By the end of this episode, learners should be able to explain how a workflow document describes the input and output of a workflow and the flow of data between tools and describe all the requirements for running a tool and define the files that will be included as output of a workflow.

CWL workflows are defined in a YAML script, containing the workflow and the requirements for running that workflow. All CWL scripts should start with two lines of code:

cwlVersion: v1.2
class:

The cwlVersion string defines which standard of the language is required for the tool or workflow. The most recent version is v1.2, and defaulting to this will enable your scripts to use all versions of the language, though some workflow engines which are not up-to-date may not run the script.
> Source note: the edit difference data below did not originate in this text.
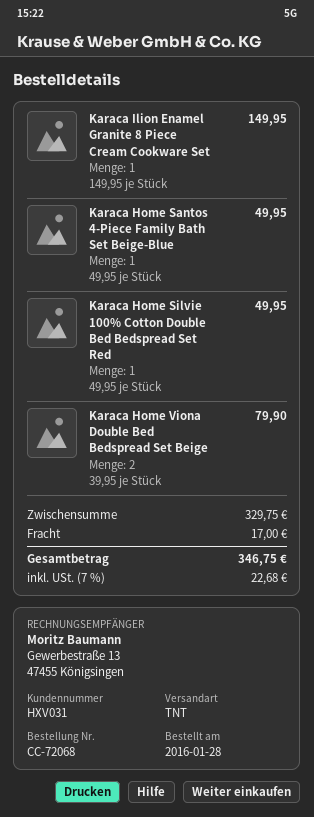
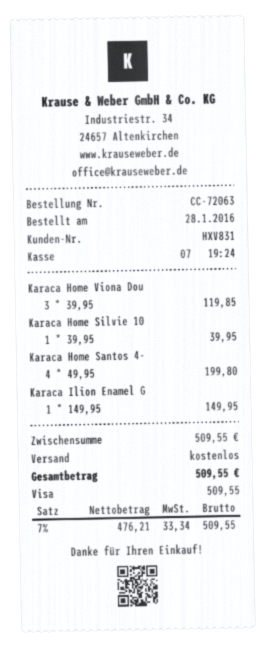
order number: CC-72068 -> CC-72063
customer number: HXV031 -> HXV831
Karaca Home Santos 4-Piece Family Bath Set Beige-Blue: 1 x 49.95 = 49.95 -> 4 x 49.95 = 199.80
Karaca Home Silvie 100% Cotton Double Bed Bedspread Set Red: 1 x 49.95 = 49.95 -> 1 x 39.95 = 39.95
Karaca Home Viona Double Bed Bedspread Set Beige: 2 x 39.95 = 79.90 -> 3 x 39.95 = 119.85
subtotal: 329.75 -> 509.55
shipping: 17.00 -> 0.00
tax: 7% = 22.68 -> 7% = 33.34
total: 346.75 -> 509.55

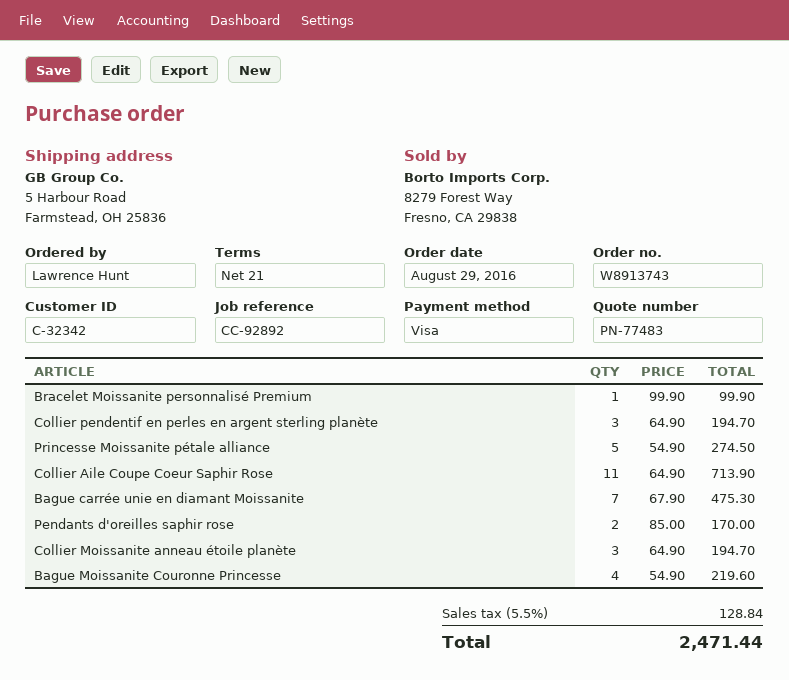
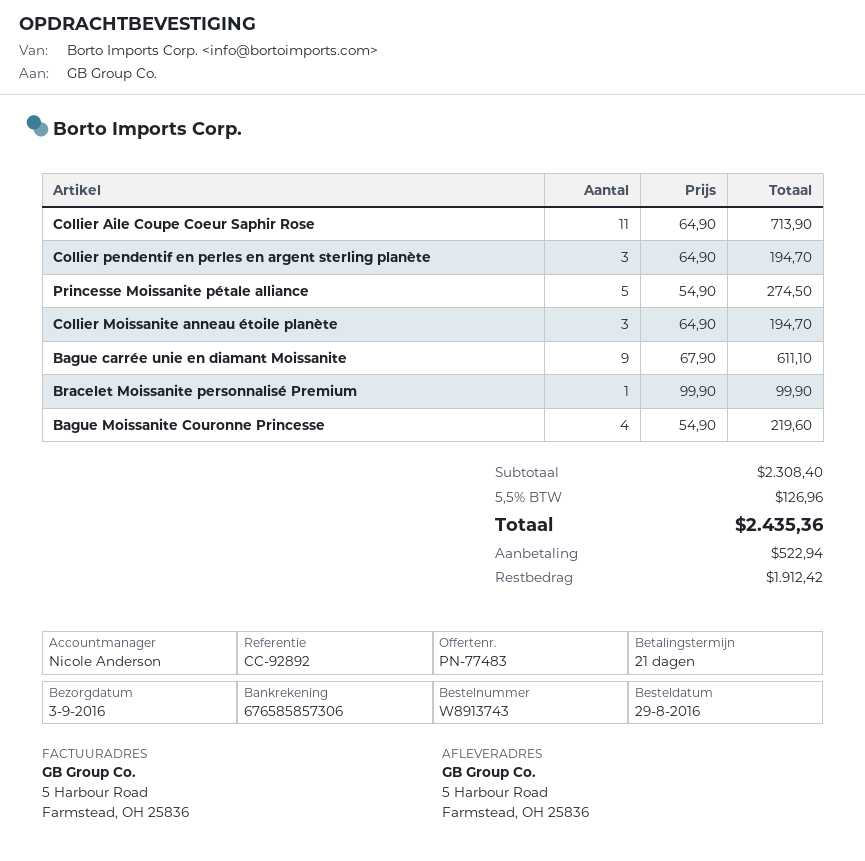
Bague carrée unie en diamant Moissanite: 7 x 67.90 = 475.30 -> 9 x 67.90 = 611.10
Pendants d'oreilles saphir rose: 2 x 85.00 = 170.00 -> none
tax: 5.5% = 128.84 -> 5.5% = 126.96
total: 2471.44 -> 2435.36

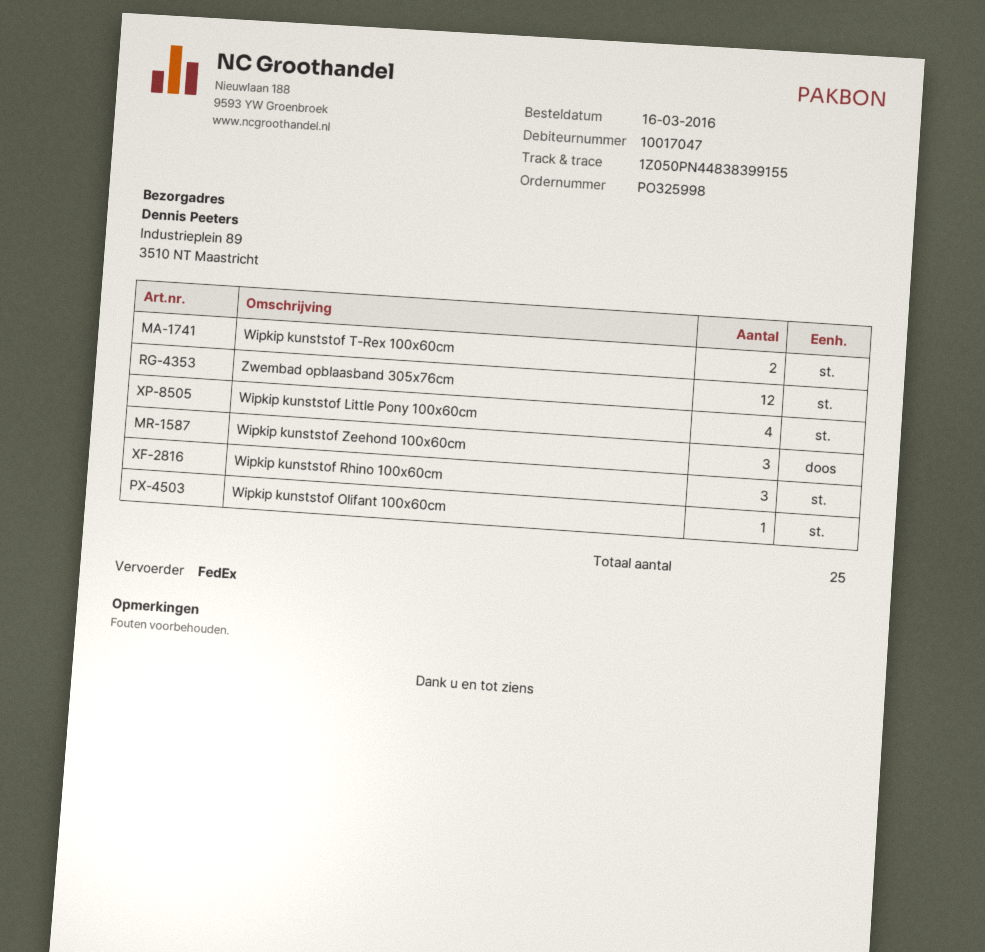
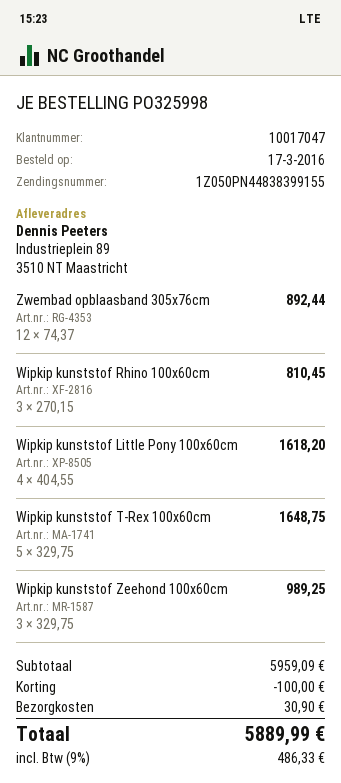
order date: 2016-03-16 -> 2016-03-17
Wipkip kunststof T-Rex 100x60cm: 2 -> 5
Wipkip kunststof Olifant 100x60cm: 1 -> none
This is, however, a hurdle to be tackled when you reach it.

The class field defines what this particular script is. The majority of CWL scripts will fall into one of two classes: CommandLineTool, or Workflow. The former class is used for describing the interface for a command-line tool, while the latter class is used for collecting those tool descriptions into a workflow. In this lesson we will learn the differences between these two classes, how to pass data to and from command-line tools and specify working environments for these, and finally how to use a tool descriptor within a workflow.

Tool Descriptors

To demonstrate the basic requirements for a tool descriptor we will recreate the standard hello world example. Note: replace this with a domain specific (but similar complexity) example! This is the shell echo command that we will use:

$ echo 'hello World!'
hello World!

Create a file, echo.cwl, to contain your CWL example for this:

cwlVersion: v1.2
class: CommandLineTool

baseCommand: [echo, 'hello World!']

We present baseCommand as a two item list containing the command and the input string. CWL will combine these two items (in the order given) to make the full command when the script is run. This is not a complete tool descriptor yet, however - to find out what is missing we can use cwl-runner to validate the script:

$ cwl-runner --validate echo.cwl
INFO .../cwl-runner 3.0.20200807132242
INFO Resolved 'echo.cwl' to 'file:///.../echo.cwl'
ERROR Tool definition failed validation:
echo.cwl:1:1: "outputs" section is not valid.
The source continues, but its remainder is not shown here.